- PROBLEM TO WORK ON:
Go through the listing below and gather every line with the word "tier".

(INPUT MATERIAL)

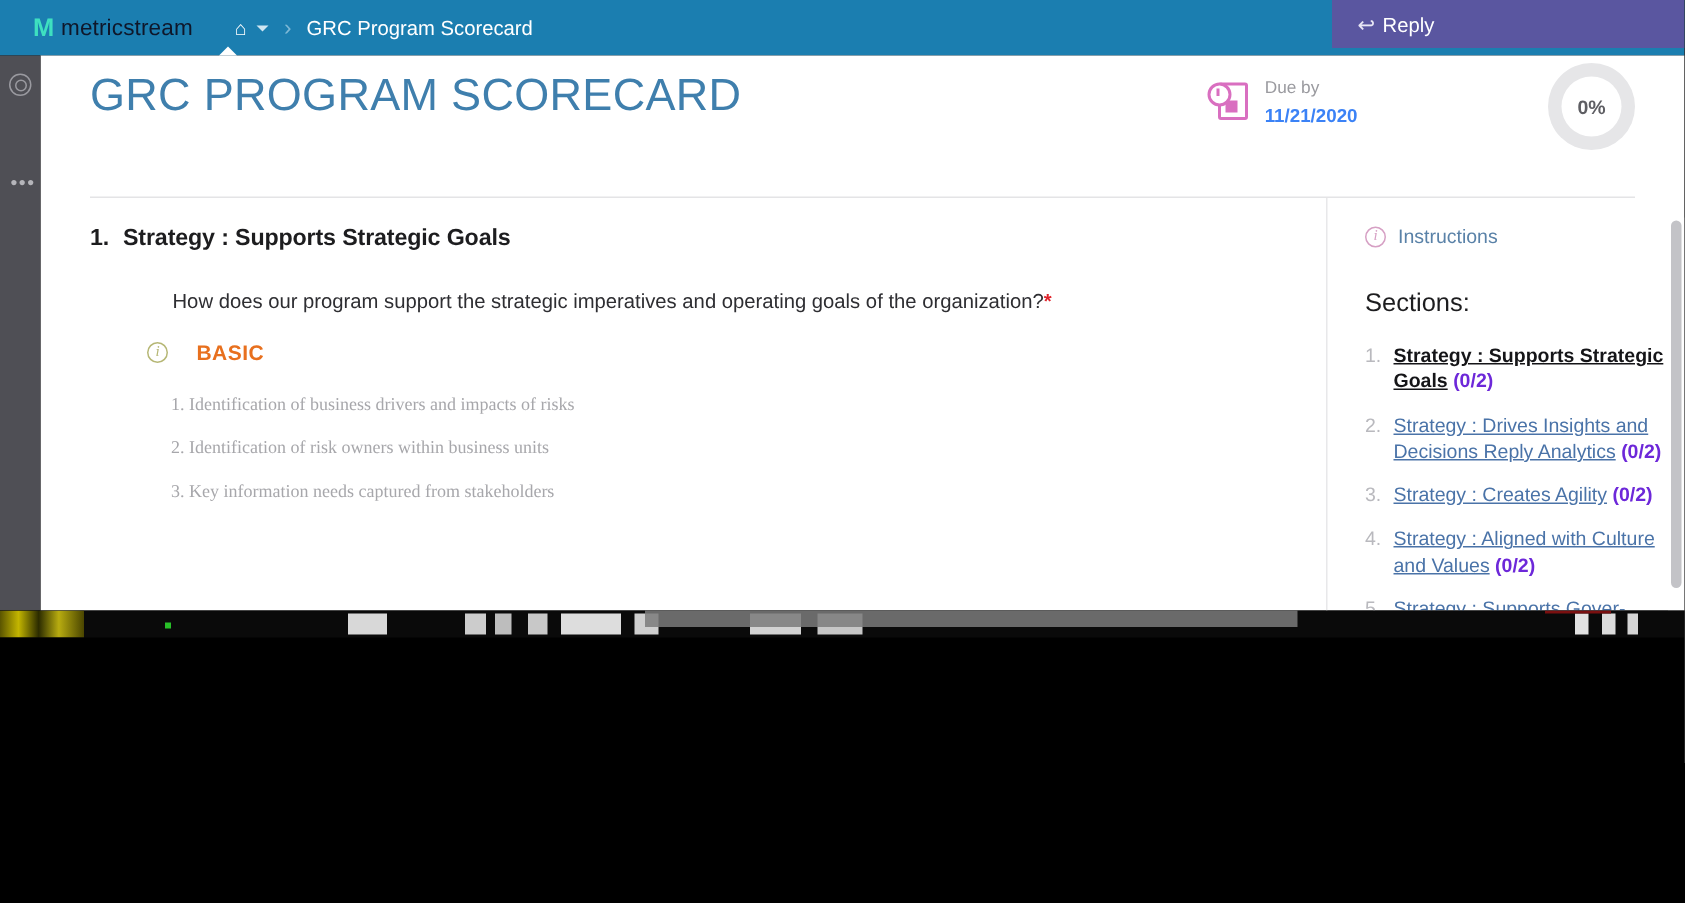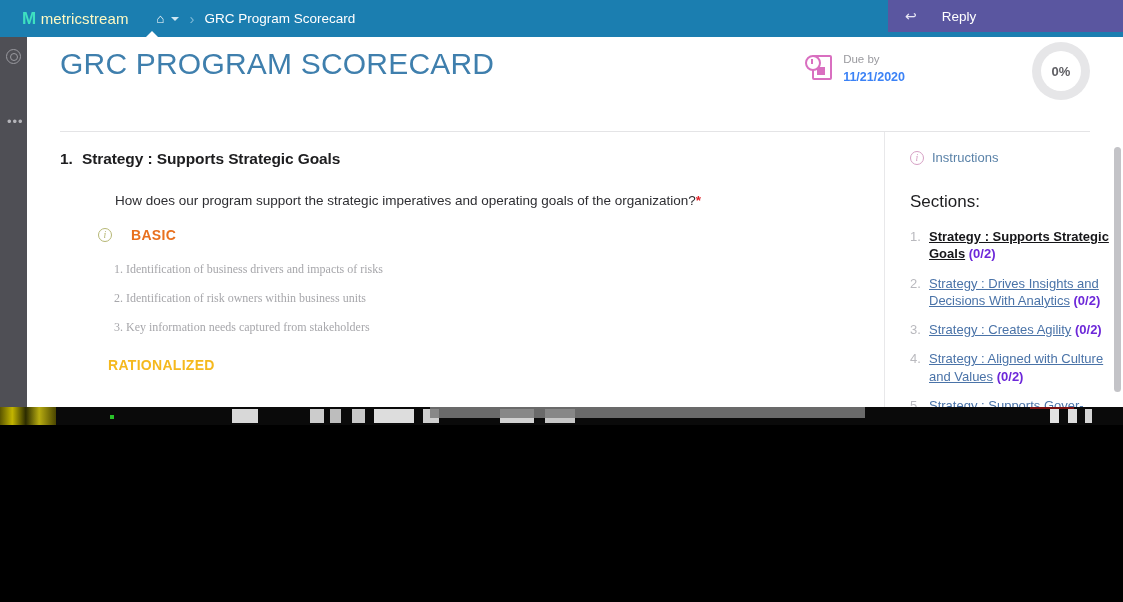--- a/index.html
+++ b/index.html
@@ -34,21 +34,21 @@
   }
   .logo-mark {
     font-size: 17px;
     font-weight: bold;
     color: #3ee0c0;
     line-height: 1;
     letter-spacing: -0.5px;
   }
   .logo-text {
     font-size: 15px;
-    color: #fef9c3;
+    color: #0f172a;
     letter-spacing: 0.1px;
   }
   .breadcrumb {
     display: flex;
     align-items: center;
     margin-left: 28px;
     gap: 6px;
   }
   .home-icon {
     color: #ffffff;
@@ -94,21 +94,21 @@
   }
   .reply-icon {
     color: #e8e7f5;
     font-size: 14px;
     margin-left: 17px;
     line-height: 1;
   }
   .reply-label {
     color: #ffffff;
     font-size: 13.5px;
-    margin-left: 25px;
+    margin-left: 5px;
   }
 
   
   .left-rail {
     position: absolute;
     left: 0; top: 37px;
     width: 27px; height: 370px;
     background: #4f4f55;
     z-index: 5;
   }
@@ -486,21 +486,20 @@
         </div>
 
         <div class="tier">
           <span class="info-circle">i</span>
           <span class="tier-basic">BASIC</span>
         </div>
         <div class="crit crit-first">1. Identification of business drivers and impacts of risks</div>
         <div class="crit">2. Identification of risk owners within business units</div>
         <div class="crit">3. Key information needs captured from stakeholders</div>
 
-        <div class="tier-rational">RATIONALIZED</div>
 
       </div>
 
       <div class="col-side">
         <div class="instructions">
           <span class="instr-circle">i</span>
           <span class="instr-label">Instructions</span>
         </div>
 
         <div class="sections-title">Sections:</div>
@@ -508,21 +507,21 @@
         <div class="sec-list">
 
           <div class="sec-item">
             <span class="sec-num">1.</span>
             <span class="sec-body"><span class="sec-link current">Strategy : Supports Strategic Goals</span>
               <span class="sec-count">(0/2)</span></span>
           </div>
 
           <div class="sec-item">
             <span class="sec-num">2.</span>
-            <span class="sec-body"><span class="sec-link">Strategy : Drives Insights and Decisions With Analytics</span>
+            <span class="sec-body"><span class="sec-link">Strategy : Drives Insights and Decisions Reply Analytics</span>
               <span class="sec-count">(0/2)</span></span>
           </div>
 
           <div class="sec-item">
             <span class="sec-num">3.</span>
             <span class="sec-body"><span class="sec-link">Strategy : Creates Agility</span>
               <span class="sec-count">(0/2)</span></span>
           </div>
 
           <div class="sec-item">

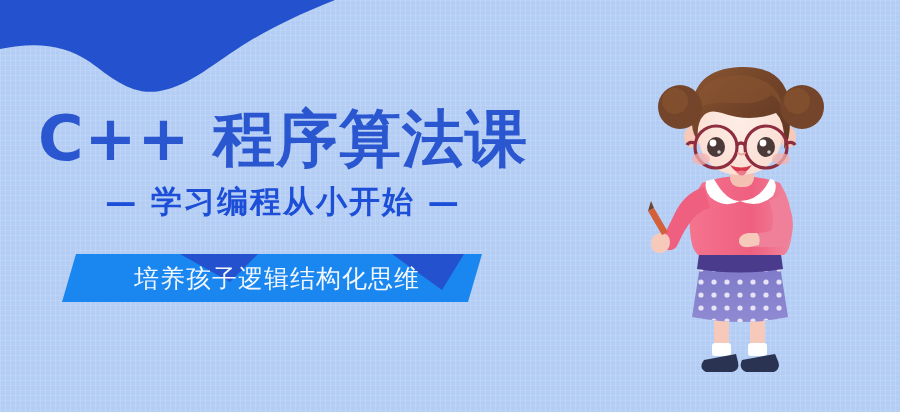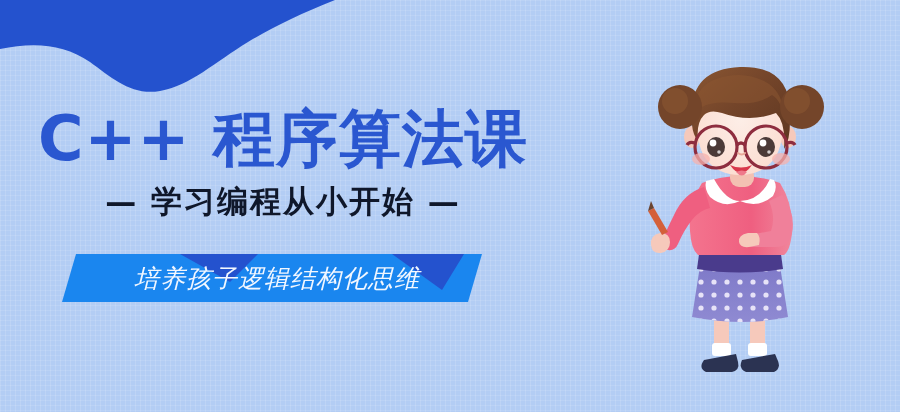--- a/index.html
+++ b/index.html
@@ -55,34 +55,33 @@
     margin: 16px;
     padding-left: 6px;
   }
 
   #sub-title {
     font-family: "DejaVu Sans", "Liberation Sans", sans-serif;
     font-weight: 700;
     font-size: 31px;
     line-height: 1.0;
     letter-spacing: 2px;
-    color: #0f172a;
+    color: #1d4ed8;
     white-space: nowrap;
     margin: 14px 0 0 0;
     padding-left: 6px;
   }
 
   
   #tagline-banner {
     position: absolute;
     left: 62px;
     top: 254px;
     width: 420px;
     height: 48px;
-    font-style: italic;
   }
   #tagline-shape {
     position: absolute;
     inset: 0;
   }
   #tagline-text {
     position: absolute;
     inset: 0;
     display: flex;
     align-items: center;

(End INPUT MATERIAL)

- EXERCISE OUTPUT:
         <div class="tier">
           <span class="tier-basic">BASIC</span>
-        <div class="tier-rational">RATIONALIZED</div>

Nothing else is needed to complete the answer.